Dieser Trend zu elektrophysiologischen Biomarkern betrifft nicht allein die Vorhersage von Epilepsien. Auch bei neurodegenerativen Erkrankungen (z. B. Morbus Alzheimer oder Morbus Parkinson) entwickelt sich dieser Bereich der Klinischen Neurophysiologie. Beispielsweise erlaubt die schnelle Analyse von großen Datenmengen praktisch in Echtzeit, neuronale Zustände des Gehirns zu analysieren und über elektrische Impulse sofort gegenzusteuern.
Dieses Konzept wird derzeit in Deutschland bei der Tiefen Hirnstimulation bei der Parkinson-Krankheit erforscht.
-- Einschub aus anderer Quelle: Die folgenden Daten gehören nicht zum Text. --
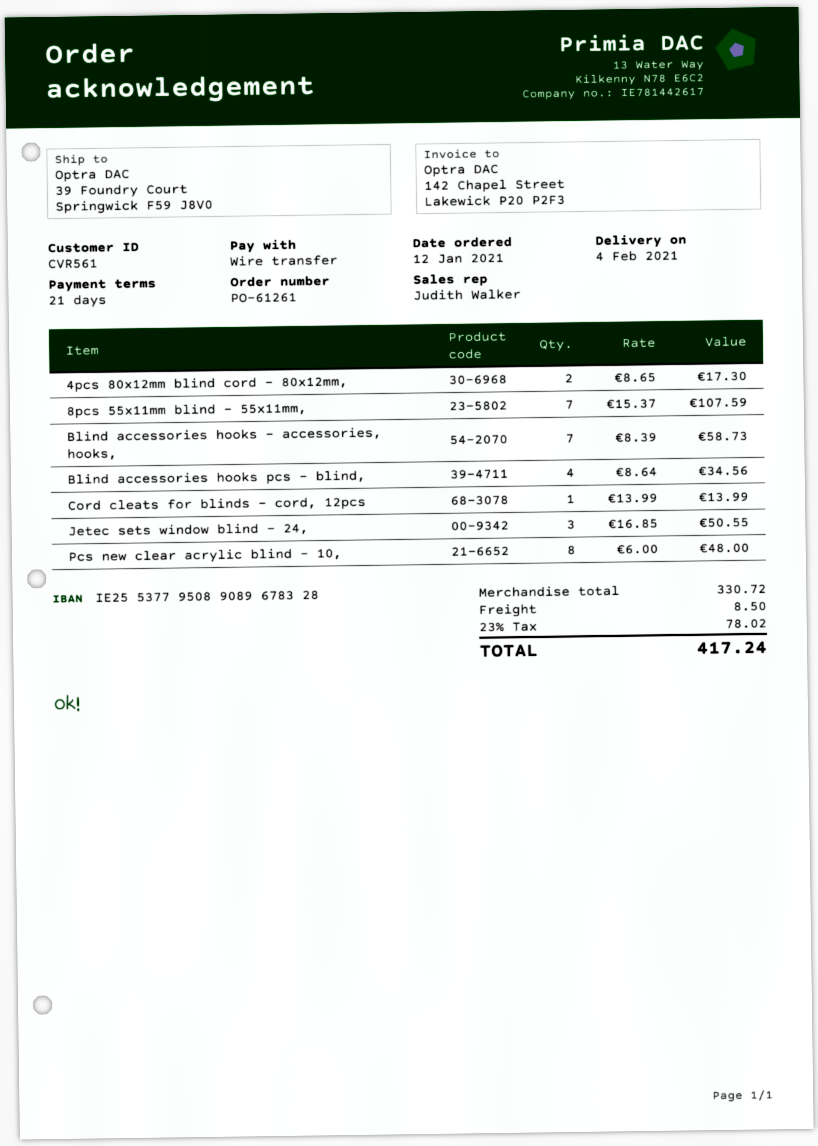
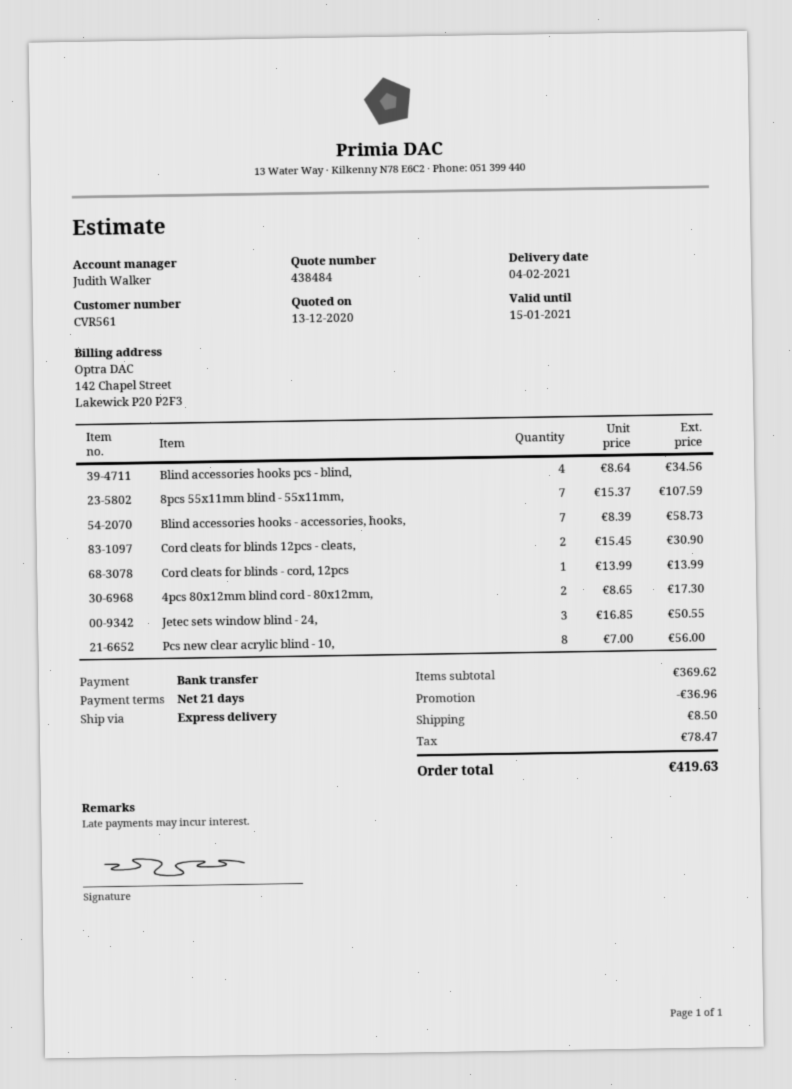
Pcs new clear acrylic blind - 10,: 8 x 6.00 = 48.00 -> 8 x 7.00 = 56.00
Cord cleats for blinds 12pcs - cleats,: none -> 2 x 15.45 = 30.90
subtotal: 330.72 -> 369.62
discount: none -> 36.96
tax: 78.02 -> 78.47
total: 417.24 -> 419.63

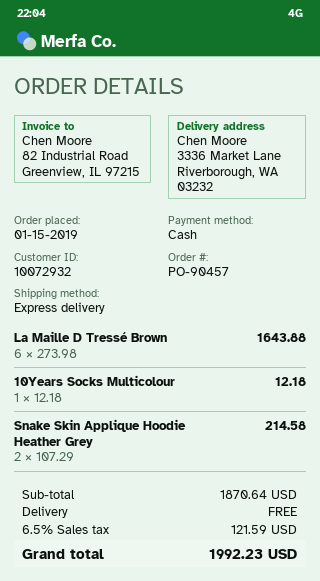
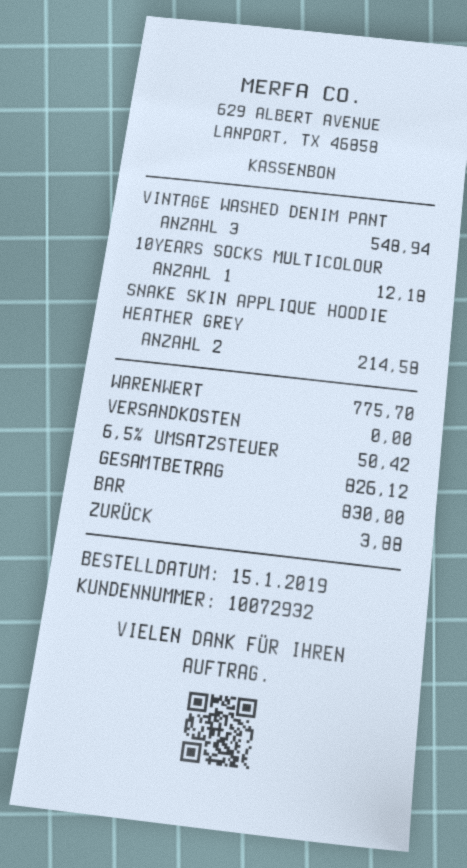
La Maille D Tressé Brown: 6 for 1643.88 -> none
VINTAGE WASHED DENIM PANT: none -> 3 for 548.94
subtotal: 1870.64 -> 775.70
tax: 6.5% = 121.59 -> 6.5% = 50.42
total: 1992.23 -> 826.12

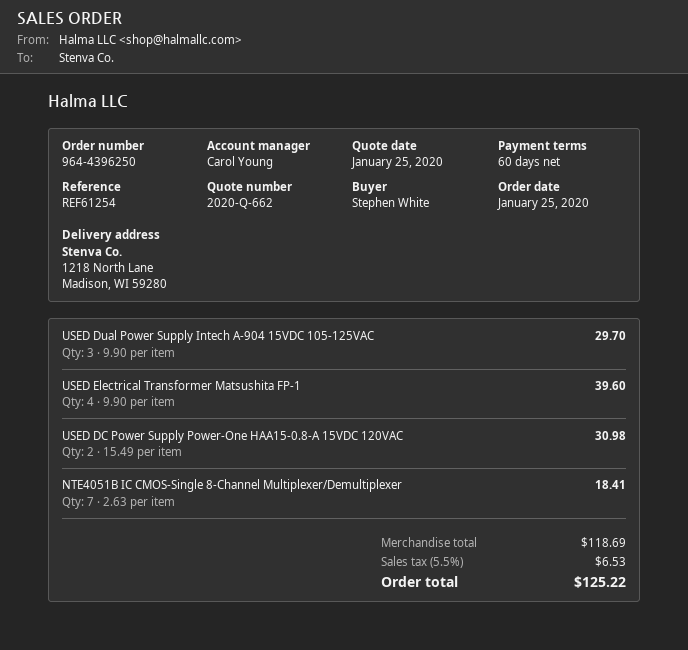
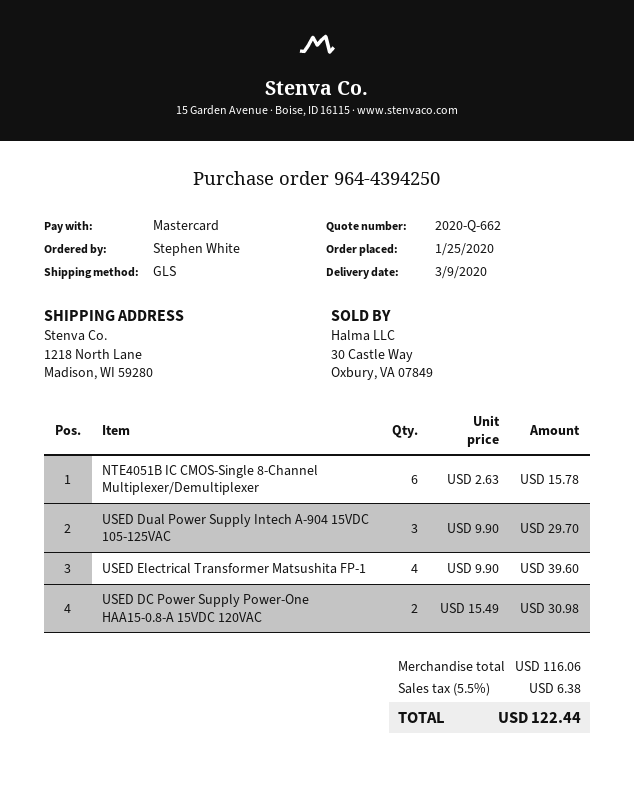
order number: 964-4396250 -> 964-4394250
NTE4051B IC CMOS-Single 8-Channel Multiplexer/Demultiplexer: 7 x 2.63 = 18.41 -> 6 x 2.63 = 15.78
subtotal: 118.69 -> 116.06
tax: 5.5% = 6.53 -> 5.5% = 6.38
total: 125.22 -> 122.44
Der DFG-Sonderforschungsbereich RETUNE, eine Kooperation der neurologischen Universitätskliniken in Berlin und Würzburg, möchte noch in diesem Jahr mit der ersten klinischen Studie zur therapeutischen Modulation von Hirnaktivität beginnen.
Dieser Artikel basiert auf einer Pressemitteilung der Deutschen Gesellschaft für Klinische Neurophysiologie und Funktionelle Bildgebung.